There’s a reason companies facing trust issues strike expensive deals to bring Warren Buffett aboard as an investor, however overweened perhaps their belief in Mr. Buffett’s magic aura to make enemies stand down. To this point, Mr. Musk has succeeded in conjuring a mood that is the opposite of confidence building.

He didn’t help himself, two days after taking over, by tweeting a link suggesting the spouse of the third highest official in the land, House Speaker Nancy Pelosi, had been assaulted in a sexual tryst gone wrong. (He quickly pulled down the link.) This week, he didn’t help himself by tweeting highly partisan instructions to Americans on how to vote in the midterms, however sensible his advice might have been from a certain perspective.

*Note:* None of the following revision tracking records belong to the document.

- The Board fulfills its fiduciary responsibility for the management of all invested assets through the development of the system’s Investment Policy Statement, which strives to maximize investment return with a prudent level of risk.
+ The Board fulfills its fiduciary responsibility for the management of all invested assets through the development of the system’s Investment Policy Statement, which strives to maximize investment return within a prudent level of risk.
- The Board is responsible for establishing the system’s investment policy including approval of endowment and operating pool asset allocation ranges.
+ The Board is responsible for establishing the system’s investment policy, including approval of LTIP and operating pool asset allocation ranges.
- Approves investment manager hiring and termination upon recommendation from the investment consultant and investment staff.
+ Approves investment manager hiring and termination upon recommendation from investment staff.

He has a right to his conspiratorial suspicions about the advertisers’ strike, which reportedly includes GM, Volkswagen and General Mills. He reached out in time-honored genuflection to civil-rights groups and others. He vowed Twitter would not be overrun with hate speech. He undid any benefit, though, by threatening a “thermonuclear name & shame’’ campaign against America’s biggest marketers, nonsensically accusing them of violating the First Amendment.

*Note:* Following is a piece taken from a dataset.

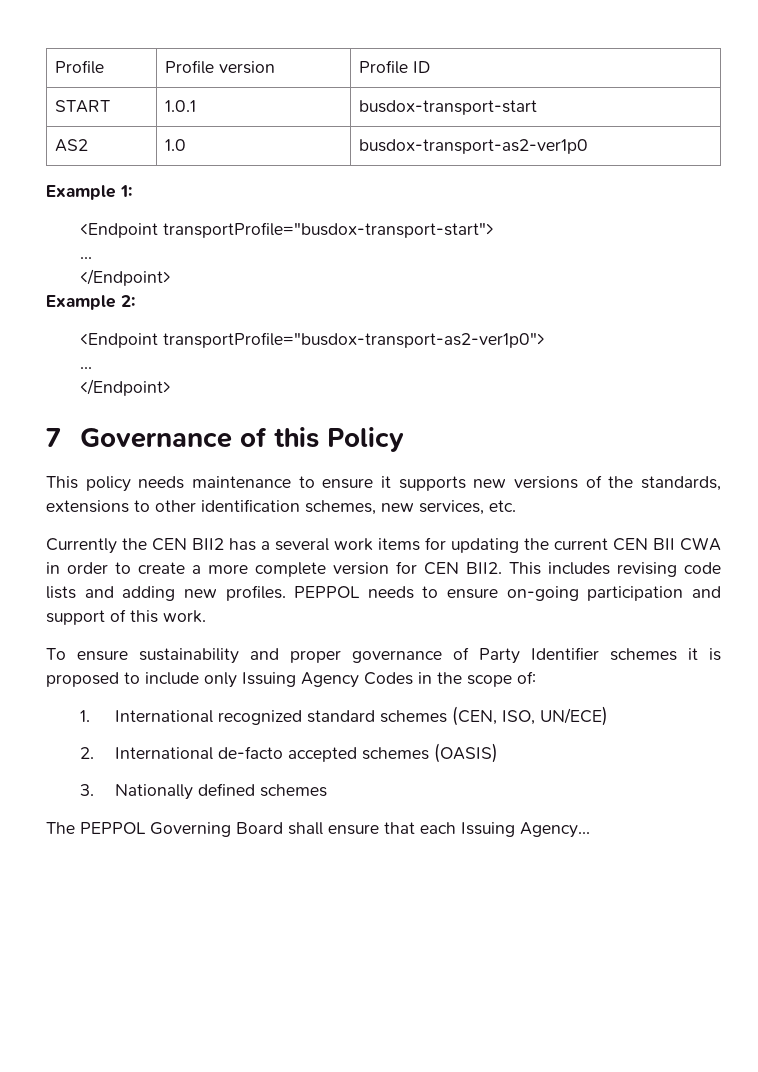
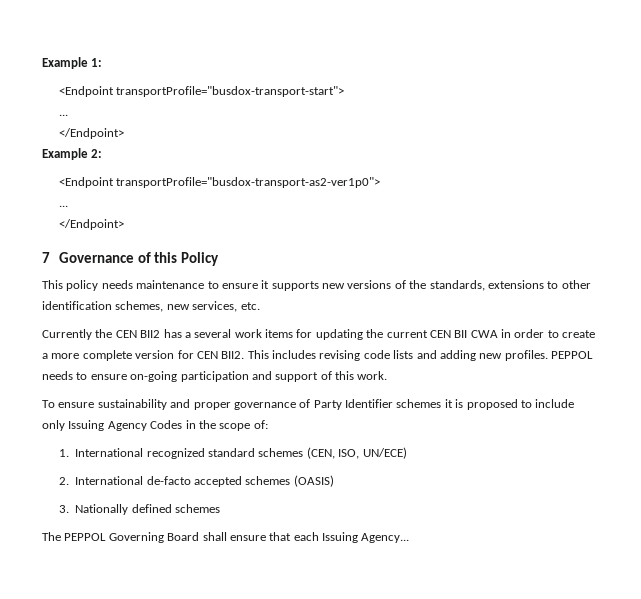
- Profile | Profile version | Profile ID
- START | 1.0.1 | busdox-transport-start
- AS2 | 1.0 | busdox-transport-as2-ver1p0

He’s 51 and a father at least 10 times over. Surely Mr. Musk knows it pays to play-act the role of adult sometimes. When so many are wishing for his failure, when so many are eager to reduce Twitter to their ideological vassal or simply fearful of being associated with a debacle, he could try putting on a tie and presenting himself as a responsible and neutral steward of the company he keeps calling America’s “town square.”

That said, the deal is more than a little bizarre from a business standpoint alone, right down to the fact that a court had to compel Mr. Musk to proceed with the acquisition. His new message isn’t only that Twitter is a terrible business for which he overpaid. Its hope for survival and paying down its debt depends on becoming a completely different kind of business—he suggests a futuristic PayPal, offering checking accounts and the like.

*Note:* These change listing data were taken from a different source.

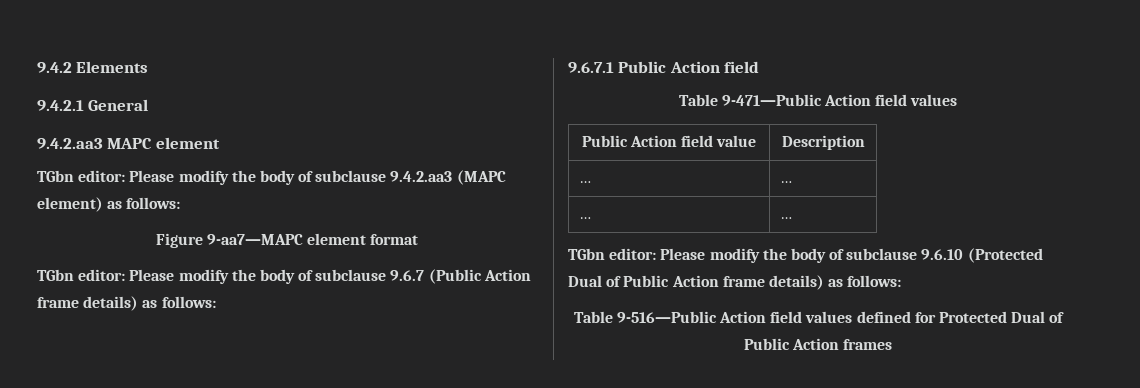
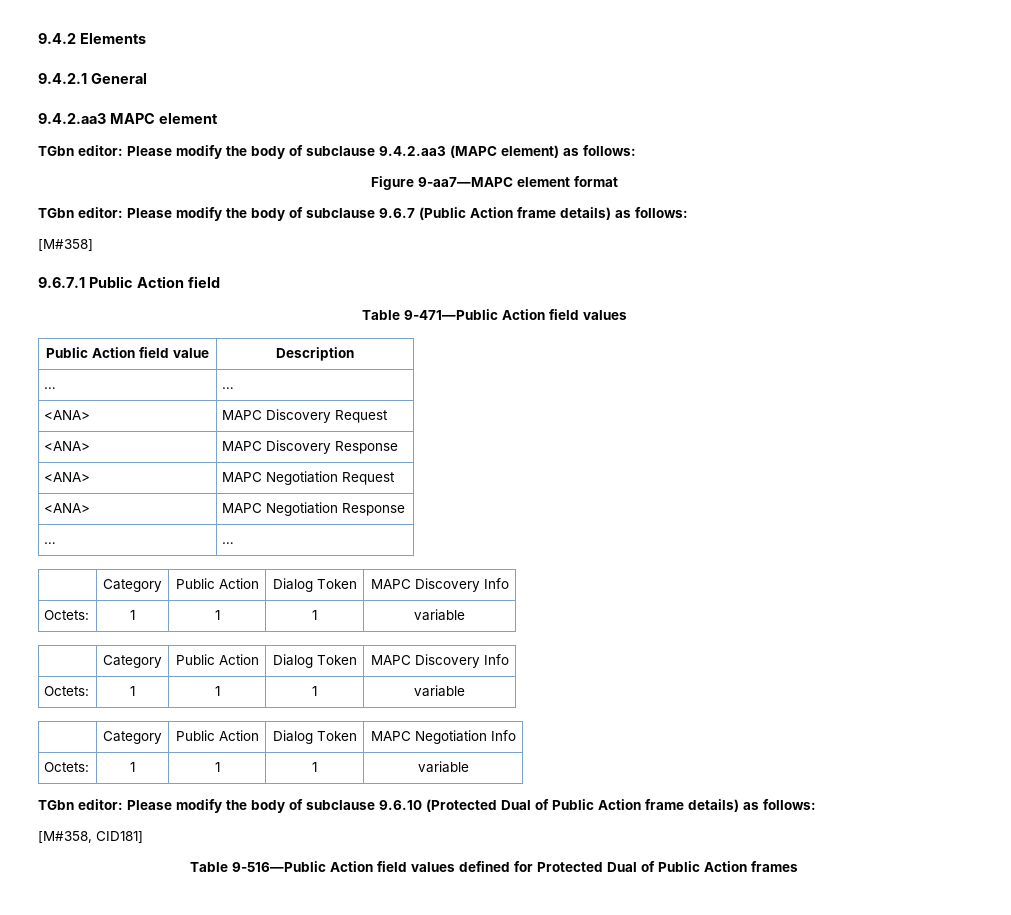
+ [M#358]
  Public Action field value | Description
  … | …
+ <ANA> | MAPC Discovery Request
+ <ANA> | MAPC Discovery Response
+ <ANA> | MAPC Negotiation Request
+ <ANA> | MAPC Negotiation Response
  … | …
+ | Category | Public Action | Dialog Token | MAPC Discovery Info
+ Octets: | 1 | 1 | 1 | variable
+ | Category | Public Action | Dialog Token | MAPC Discovery Info
+ Octets: | 1 | 1 | 1 | variable
+ | Category | Public Action | Dialog Token | MAPC Negotiation Info
+ Octets: | 1 | 1 | 1 | variable
+ [M#358, CID181]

This isn’t the philosophy that drives most leveraged buyouts, which begin as anything but Hail Marys. The LBO project usually begins with a judgment that a core business is fundamentally sound but junked up with unprofitable sidelines or excessive overhead. To implement a transformative vision can be a reasonable basis for certain kinds of acquisitions. It’s not a reasonable basis for the kind financed by a large amount of debt that has to be promptly paid down from the revenue of the underlying business.

When the case studies are written and the political noise and folderol and Musk pratfalls are brushed aside, the faulty business logic of Mr. Musk’s Twitter LBO may be what future business students take away from this episode.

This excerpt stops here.